Después del incendio, las alojaron en una residencia. Allí no podían cocinar aguardiente. La abuela se apagó, contaba cada céntimo y regañaba a Ana por cada bocado que comía. Ana seguía yendo a comer con Lucía.

La abuela odiaba a la madre de Ana, la llamaba bruja, decía que había embrujado a su hijo y lo había perdido. Nunca mencionaba que en casa hubiera alcohol gratis. La madre de Ana era una belleza. Pocos hombres, sin importar su edad, pasaban a su lado sin mirarla. Su padre la celaba furiosamente, incluso la golpeaba.

Ana creció y se pareció cada vez más a su madre. Igual de alta, esbelta, con una melena rizada y pelirroja, ojos negros y labios carnosos. Las pecas que le cubrían el rostro no la afeaban, sino que la doraban ligeramente.

Nada más terminar la escuela, Ana se fugó con un chico de fuera. «No tiene arreglo, igual que su madre», suspiraba la abuela.

A la madre de Lucía no le gustaba su amistad con Ana, aunque sentía lástima por ella. Cuando Ana desapareció de la ciudad, suspiró aliviada. Siempre temió que apartara a Lucía del buen camino. ¿Qué las unía? Ni siquiera Lucía lo sabía, aunque con Ana siempre se reía.

Lucía terminó la formación profesional, encontró trabajo, conoció a Carlos y se casó. Al año, nació su hija. De Ana solo oía rumores.

Su madre trabajaba y no podía ayudarla, y por las noches, cuando Carlos estaba en casa, le daba vergüenza ir. Lucía se las arreglaba sola, agotada, literalmente cayéndose de sueño.

Lo único que deseaba en aquella época era dormir. Bastaba con cerrar los ojos mientras amamantaba para quedarse dormida. Se despertaba sobresaltada, temiendo haber dejado caer a la niña o ahogarla bajo el peso de su pecho. Su hija, una vez saciada, dormía plácidamente en sus brazos. La dejaba en la cuna y se ponía a extraerse leche, a cocinar, a lavar los pañales, forzándose a mantener los ojos abiertos.

Fue en aquella época cuando Ana reapareció. Se había vuelto aún más parecida a su madre, si eso era posible, más hermosa.

—Vaya pinta llevas, amiga. Siempre supe que el matrimonio y la maternidad no favorecen a las mujeres.

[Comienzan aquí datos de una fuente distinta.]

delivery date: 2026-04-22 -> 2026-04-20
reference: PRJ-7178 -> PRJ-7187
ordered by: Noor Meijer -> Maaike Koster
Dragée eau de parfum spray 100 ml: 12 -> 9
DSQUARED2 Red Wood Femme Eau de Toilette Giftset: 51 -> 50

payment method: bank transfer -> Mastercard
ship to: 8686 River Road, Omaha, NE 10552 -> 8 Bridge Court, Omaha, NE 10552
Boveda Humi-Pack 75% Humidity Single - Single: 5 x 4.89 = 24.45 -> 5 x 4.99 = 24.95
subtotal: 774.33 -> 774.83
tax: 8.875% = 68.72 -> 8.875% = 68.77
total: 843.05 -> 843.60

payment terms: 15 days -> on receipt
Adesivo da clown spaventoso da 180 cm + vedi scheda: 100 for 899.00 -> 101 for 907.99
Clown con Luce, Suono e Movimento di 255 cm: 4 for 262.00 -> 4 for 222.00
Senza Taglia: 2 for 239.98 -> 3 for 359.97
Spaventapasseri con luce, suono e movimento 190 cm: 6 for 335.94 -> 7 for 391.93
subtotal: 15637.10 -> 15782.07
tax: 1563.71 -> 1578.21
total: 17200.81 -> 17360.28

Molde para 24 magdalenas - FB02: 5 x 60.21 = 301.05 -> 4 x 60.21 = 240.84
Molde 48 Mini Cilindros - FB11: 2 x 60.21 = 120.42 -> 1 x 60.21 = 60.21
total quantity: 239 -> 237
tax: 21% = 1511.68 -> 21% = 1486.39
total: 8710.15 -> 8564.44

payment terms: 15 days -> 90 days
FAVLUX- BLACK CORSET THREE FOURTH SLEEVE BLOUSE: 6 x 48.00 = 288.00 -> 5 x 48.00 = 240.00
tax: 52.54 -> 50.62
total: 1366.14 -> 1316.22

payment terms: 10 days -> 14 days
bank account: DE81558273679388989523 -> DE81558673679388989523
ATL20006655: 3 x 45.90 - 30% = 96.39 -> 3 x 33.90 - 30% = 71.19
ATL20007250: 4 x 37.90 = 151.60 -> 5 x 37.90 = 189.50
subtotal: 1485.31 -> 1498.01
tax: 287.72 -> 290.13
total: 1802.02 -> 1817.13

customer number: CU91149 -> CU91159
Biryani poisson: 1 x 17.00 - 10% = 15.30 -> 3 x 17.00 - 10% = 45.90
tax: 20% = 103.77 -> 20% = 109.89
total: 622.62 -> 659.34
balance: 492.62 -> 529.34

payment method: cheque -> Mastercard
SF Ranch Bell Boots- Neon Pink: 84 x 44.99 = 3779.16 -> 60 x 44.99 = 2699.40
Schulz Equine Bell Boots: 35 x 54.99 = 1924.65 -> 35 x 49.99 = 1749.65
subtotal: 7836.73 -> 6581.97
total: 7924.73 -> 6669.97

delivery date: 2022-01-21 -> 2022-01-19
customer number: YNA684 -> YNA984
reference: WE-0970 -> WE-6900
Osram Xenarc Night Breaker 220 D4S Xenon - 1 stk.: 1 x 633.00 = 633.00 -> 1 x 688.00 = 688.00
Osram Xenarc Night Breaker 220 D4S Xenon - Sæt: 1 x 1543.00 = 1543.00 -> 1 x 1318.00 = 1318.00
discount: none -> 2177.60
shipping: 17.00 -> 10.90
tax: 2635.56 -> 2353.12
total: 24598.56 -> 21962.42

Yo nunca tendré hijos —dijo Ana, sin saludo ni preámbulos, al ver a Lucía.

—No digas eso —sonrió Lucía.

Entonces Ana le contó que había tenido varios abortos y que ya no podía tener hijos. Pero el instinto maternal estaba en los genes. Ana disfrutaba cuidando a la niña, sacándola a pasear mientras Lucía cocinaba o se echaba a dormir.

Poco después, Ana dejó al chico con el que se había fugado, tras abortar a su primer hijo. El siguiente hombre era mucho mayor. Le alquiló un piso en el centro de Madrid y la visitaba dos veces por semana.

—Vivía como una reina —suspiraba Ana al recordarlo.

—¿Solo “casi”? —preguntó Lucía. Escuchar las historias de los hombres de su amiga le aburría, pero por cortesía seguía la conversación.

—Viejo y asqueroso —hizo una mueca—. Pero no era tacaño, me daba dinero, joyas, abrigos de piel…

—¿Y su esposa? ¿Sus hijos?

—¿Qué tienen que ver ellos? —Ana se encogió de hombros.

Cuando el hombre descubrió que Ana veía a otros en su ausencia, la echó del piso. Luego vinieron más, incluso un extranjero. De ahí surgieron los rumores de que se había ido a Estados Unidos, aunque en realidad era noruego.

—Pero ¿por qué hablo tanto de mí? ¿Cómo pudiste meterte en este lío? Convertirte en una fábrica de leche. ¿Y a esto le llamas felicidad? Yo paso.

Lucía salió del cementerio, sintiendo el cálido aire de abril en su rostro, decidida a dejar atrás el pasado y abrazar la vida que aún le quedaba por vivir.